Lieutenant-Colonel Henry Blythe Thornhill Wakelam (8 May 1893 – 10 July 1963), known as Teddy Wakelam, was an English sports broadcaster and rugby union player who captained Harlequin F.C.

==Early life==
Wakelam was born in Hereford. During his school days he developed a love for a wide variety of sports. While studying history at Pembroke College, Cambridge he joined Harlequins in 1911. During World War I he served in the Royal Fusiliers, the London Regiment and the Royal Field Artillery, seeing service in France, Gallipoli, Egypt and Palestine. After the war he rejoined Harlequins. In 1924 he had to retire from rugby union due to a knee injury.

==Broadcaster==
On 15 January 1927 Wakelam gave the first ever running sports commentary on BBC Radio. It covered the Rugby International match between England and Wales at Twickenham. England won 11–9. While Wakelam described the run of play, the background voice of Cecil Arthur Lewis would call out a number (this referred to a specific area on the pitch). To assist listeners, a picture showing a rugby field divided into numbered squared was published in the Radio Times. It is believed the British phrase "Back to Square One" (meaning to restart something) originates from this practice.

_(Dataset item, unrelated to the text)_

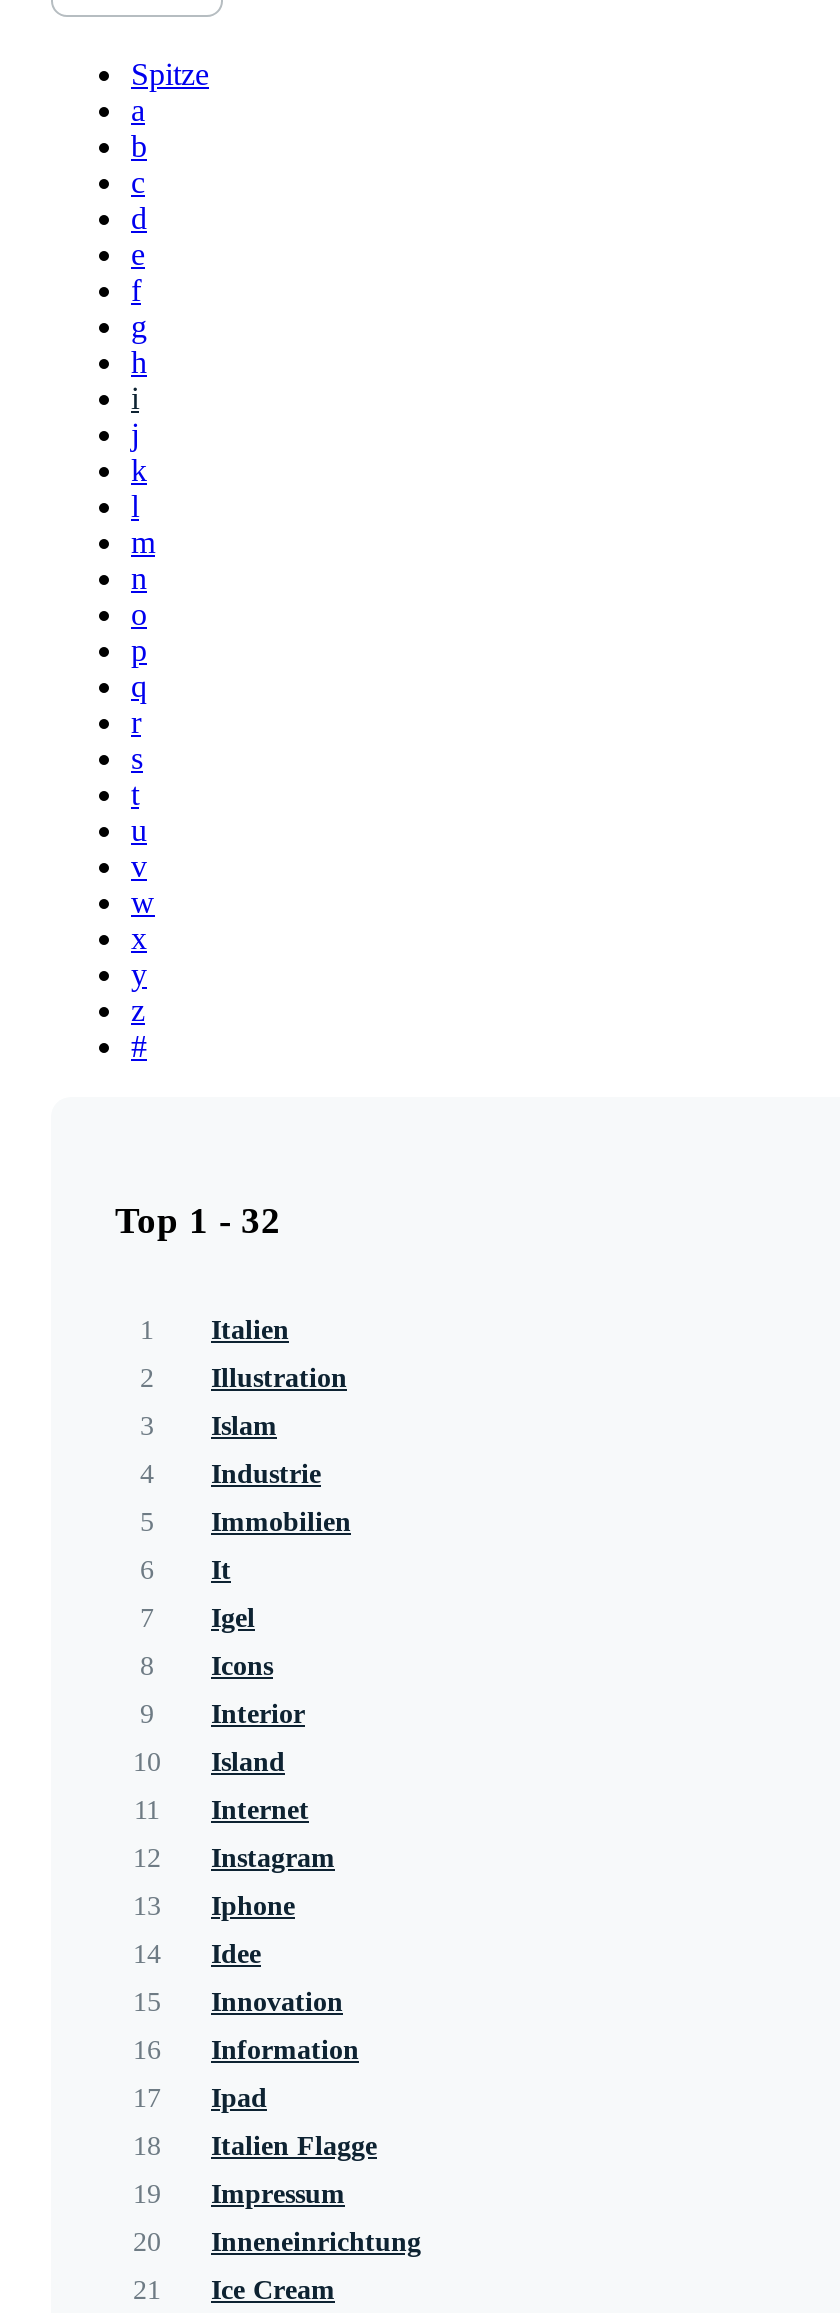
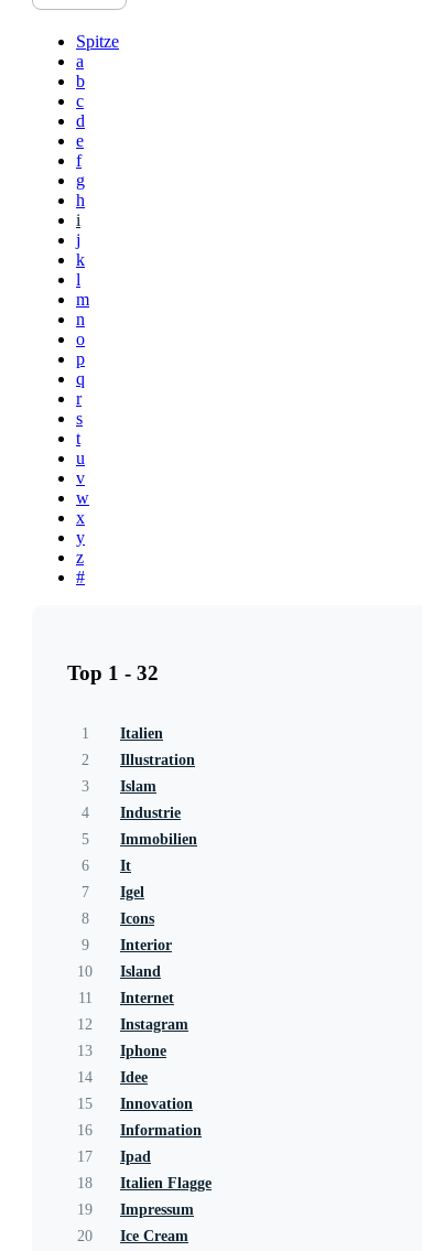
[133,2226,421,2304] Inneneinrichtung | 21 -> none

A week after his broadcasting debut on rugby he and C.A. Lewis provided the first sports commentary of a football match on British radio. The game, which was Arsenal - Sheffield United, finished as a 1–1 draw. In the same year he covered cricket and Wimbledon. In the mid-1930s he accidentally set fire to his notes while commentating on the tennis but kept going as if nothing had happened.

In June 1938, Wakelam became one of the first sports commentators on BBC television covering the England v Australia second test match at Lord's Cricket Ground in London. Although he commentated on other sports like boxing, his speciality remained rugby union.

Wakelam also covered non-sporting events like Tidworth Tattoo. He also worked as a rugby correspondent for The Morning Post and wrote a number of books including the Harlequin Story (1954) about the history of his old club. He died in Colchester at the age of 70.

Only a handful of his commentaries using the "squares" system have survived. English journalist, author and cricket commentator, John Arlott called him "a natural talker with a reasonable vocabulary, a good rugby mind and a conscious determination to avoid journalese."